Cyclops were one-eyed giants in Homer’s Odyssey, which were given the slip by the warriors returning from Troy.
Hong Kong has its own Cyclops, the flagship product of a local start-up that provides analytics technology to improve retailers’ sales.
Patrick Tu, co-founder and CEO of the start-up Dayta AI said:“Most of the time when people hear about facial recognition, they have concerns about compromised privacy. However, data we collect using facial detection complies with privacy laws in various countries, including the European Union’s General Data Protection Regulation (GDPR).

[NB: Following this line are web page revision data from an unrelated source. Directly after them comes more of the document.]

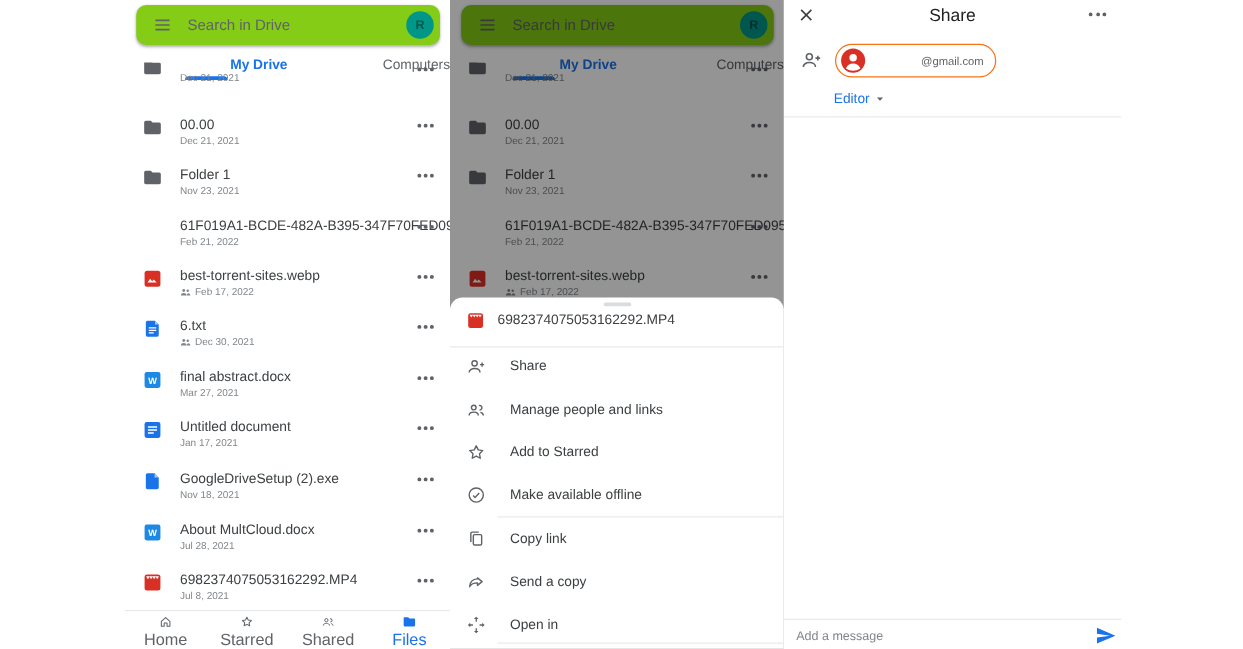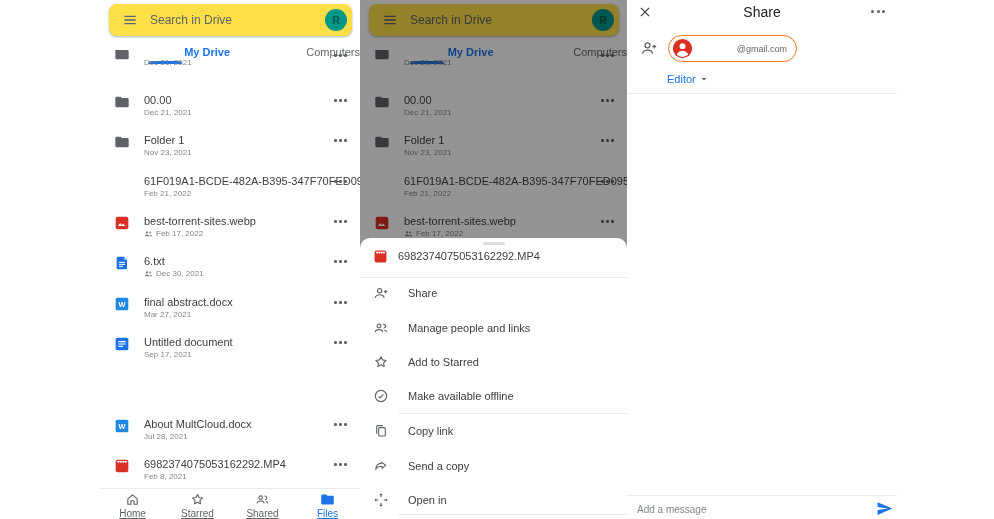--- a/index.html
+++ b/index.html
@@ -10,21 +10,21 @@
   }
   .phone { position:absolute; top:0; height:519px; }
   #panel-left  { left:100px; width:260px; }
   #panel-mid   { left:360px; width:267px; }
   #panel-share { left:627px; width:270px; background:#fff; }
 
   
   .driveui { position:absolute; inset:0; background:#fff; }
   .searchbar {
     position:absolute; left:9px; right:8px; top:4px; height:32px;
-    background:#fde047; border-radius:8px;
+    background:#84cc16; border-radius:8px;
     box-shadow:0 1px 2px rgba(60,64,67,.3), 0 1px 3px rgba(60,64,67,.15);
     display:flex; align-items:center;
   }
   .searchbar .burger { margin-left:13px; width:16px; height:16px; }
   .search-text { margin-left:12px; font-size:12px; color:#5f6368; }
   .avatar {
     position:absolute; right:5px; top:5px; width:22px; height:22px;
     border-radius:50%; background:#009688; color:#00574b;
     font-size:10px; font-weight:bold; display:flex; align-items:center; justify-content:center;
   }
@@ -49,21 +49,21 @@
   .prow .pdate { position:absolute; left:44px; top:2px; font-size:8px; color:#80868b; }
   .prow .dots { top:-2px; }
   .thumb { width:16px; height:16px; border-radius:2.5px;
     background:linear-gradient(155deg,#f4e7d4 0%,#e9c99e 30%,#fbf7ef 52%,#cf9d66 74%,#8a5a33 100%); }
   .bottomnav {
     position:absolute; left:0; right:0; bottom:0; height:31px;
     border-top:1px solid #e8eaed; display:flex; background:#fff;
   }
   .nav-item { flex:1; display:flex; flex-direction:column; align-items:center; padding-top:3px; gap:1px; }
   .nav-item svg { width:15px; height:15px; }
-  .nav-label { font-size:10px; color:#5f6368;text-decoration:underline; }
+  .nav-label { font-size:13px; color:#5f6368; }
   .nav-item.active .nav-label { color:#1a73e8; }
 
   
   .scrim { position:absolute; inset:0; background:rgba(0,0,0,.42); z-index:5; }
   .sheet {
     position:absolute; left:0; right:0; top:238px; bottom:0; z-index:6;
     background:#fff; border-radius:10px 10px 0 0;
   }
   .handle { width:22px; height:3px; border-radius:2px; background:#dadce0; margin:4px auto 0; }
   .sheet-head-icon { position:absolute; left:13px; top:11px; width:15px; height:15px; }
@@ -257,29 +257,46 @@
           <span class="ricon">
             <svg viewBox="0 0 24 24">
                 <rect x="2.5" y="2.5" width="19" height="19" rx="2.5" fill="#1a73e8"></rect>
                 <g stroke="#fff" stroke-width="1.8">
                   <path d="M6.5 8.5h11M6.5 12h11M6.5 15.5h7"></path>
                 </g>
               </svg>
           </span>
           <span class="rname">Untitled document</span>
           <span class="rdate">
-              <span>Sep 17, 2021</span>
-            </span>
-          <span class="dots">
-              <i></i>
-              <i></i>
-              <i></i>
-            </span>
-        </div>
-
+              <span>Jan 17, 2021</span>
+            </span>
+          <span class="dots">
+              <i></i>
+              <i></i>
+              <i></i>
+            </span>
+        </div>
+
+        <div class="row" style="top:312px">
+          <span class="ricon">
+            <svg viewBox="0 0 24 24">
+                <path d="M6 2.5h8.5l5 5v12a2 2 0 0 1-2 2H6a2 2 0 0 1-2-2v-15a2 2 0 0 1 2-2z" fill="#1a73e8"></path>
+                <path d="M14.5 2.5l5 5h-5z" fill="#a8c7fa"></path>
+              </svg>
+          </span>
+          <span class="rname">GoogleDriveSetup (2).exe</span>
+          <span class="rdate">
+              <span>Nov 18, 2021</span>
+            </span>
+          <span class="dots">
+              <i></i>
+              <i></i>
+              <i></i>
+            </span>
+        </div>
 
         <div class="row" style="top:353px">
           <span class="ricon">
             <svg viewBox="0 0 24 24">
                 <rect x="2.5" y="2.5" width="19" height="19" rx="2.5" fill="#1e88e5"></rect>
                 <text x="12" y="16.5" font-size="11" font-weight="bold" fill="#fff" text-anchor="middle" font-family="Liberation Sans, sans-serif">W</text>
               </svg>
           </span>
           <span class="rname">About MultCloud.docx</span>
           <span class="rdate">
@@ -294,21 +311,21 @@
 
         <div class="row" style="top:393px">
           <span class="ricon">
             <svg viewBox="0 0 24 24">
                 <rect x="2.5" y="2.5" width="19" height="19" rx="3" fill="#d93025"></rect>
                 <polygon points="4.5,4.5 19.5,4.5 19.5,5.2 17.6,8 15.8,5.2 13.9,8 12.1,5.2 10.2,8 8.4,5.2 6.5,8 4.5,5.2" fill="#fff"></polygon>
               </svg>
           </span>
           <span class="rname">6982374075053162292.MP4</span>
           <span class="rdate">
-              <span>Feb 8, 2021</span>
+              <span>Jul 8, 2021</span>
             </span>
           <span class="dots">
               <i></i>
               <i></i>
               <i></i>
             </span>
         </div>
       </div>
 
       <nav class="bottomnav">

“For example, the latest third generation Cyclops software provides the engagement rate metrics by looking at interactions between customers and products. This reading allows retailers to understand which items customers have come into contact with and which were not bought. This process does not involve identifying or labelling individuals.”
AI way to go
Since its establishment in May 2018, Hong Kong start-up Dayta has focused on artificial intelligence (AI), big data and cloud technologies to help retailers and shopping malls craft business strategies. Dayta AI started with just three co-founding members. It is now a company of 20 employees with an average age of just 26.
Mr Tu had a difficult start when developing a personalised learning mobile application while studying at the Hong Kong University of Science and Technology but this experience prepared Tu for his second venture.
“We started customising different AI programmes for clients. We slowly realised their demands are rather similar and eventually introduced our ‘Smart Retail’ service in 2020.”
Mr Tu said Cyclops’ biggest selling point is that clients do not have to buy new equipment if they already have security cameras that support Real Time Streaming Protocol (RTSP). Once existing cameras are connected to the Cyclops platform, streamed videos will trigger algorithms to collect data, such as time customers spend checking out products, their gender and age group, consumer behaviour and even emotions. These metrics can be used to generate heatmaps showing store areas with the heaviest foot traffic. AI technology can turn data into insights to improve store performances after referencing the key performance index analysis and customer engagement.
“We charge clients according to shop size and number of cameras. It works out to be about HK$300 to $1,000 a month. This is highly cost-effective and affordable to [small and medium-sized enterprises]s,” Mr Tu said. The latest, third-generation Cyclops offers further benefits from enhanced AI technology, he believes. “A lot of people like window shopping. That’s why our latest generation of Cyclops will analyse which products consumers looked at but didn’t buy during time spent in-store. We also improved the user interface by using more diagrams to help clients make sense of the data compiled.”
Mr Tu understands how data-driven insights can help stores boost sales. “For example, if a brand hosts an online promotion, this will undoubtedly attract consumers to the webstore and purchase. Though the key is whether or not that traffic will continue at the physical stores. We can draw comparisons between online and offline sales using our AI system.”
Dayta AI has been actively building its presence since its admission into the Hong Kong Science Park incubator programme. It won an entrepreneurship contest by LVMH and was a winner in the Hong Kong Trade Development Council’s (HKTDC) “Start-up Express” programme aimed at mentoring and connecting start-ups. Mr Tu said: “When we participated in ‘Start-up Express’, we met start-ups and judges from different industries. They gave us a lot of advice. Winning the award is more than receiving recognition from our trade, it also helps us bring in new investors and clients. The most valuable experience was being introduced to different international contests by HKTDC, so we can keep our exposure and reach out to potential clients overseas.”
Dayta AI brings in about HK$10 million a year, with as much as 90% coming from Hong Kong and the balance from markets such as Australia and Malaysia. More than 60% of Hong Kong property developers use Cyclops for their shopping malls, leading Mr Tu to seek to expand coverage to all malls in Hong Kong.
He has also set his sights on overseas opportunities and entered the Association of Southeast Asian Nations market through the HKTDC’s Transformation Sandbox (T-box) SME support programme. “Even amid the pandemic, we were able to negotiate business online and successfully set foot in Thailand and Malaysia. The HKTDC understands the needs of different industries. Reputable enterprises learnt about us through HKTDC. That greatly boosted their confidence in our services.” Talks are now under way with Indonesia’s major shopping malls to introduce Dayta services. South Korea, Japan, Vietnam, the Philippines and Mainland China are next on the list.
“With its abundance of talent and funds, it is not difficult to develop AI technologies in Hong Kong. For start-ups though, we need to first tackle fund-raising and marketing,” Mr Tu said Dayta AI has managed to accumulate US$3.5 million from two rounds of funding. Another round is scheduled for next year to bring in US$10 million to enhance the system, open new markets and data protection. “If we can maintain our market lead for one to two years, then we won’t have to worry about competitors copying us.”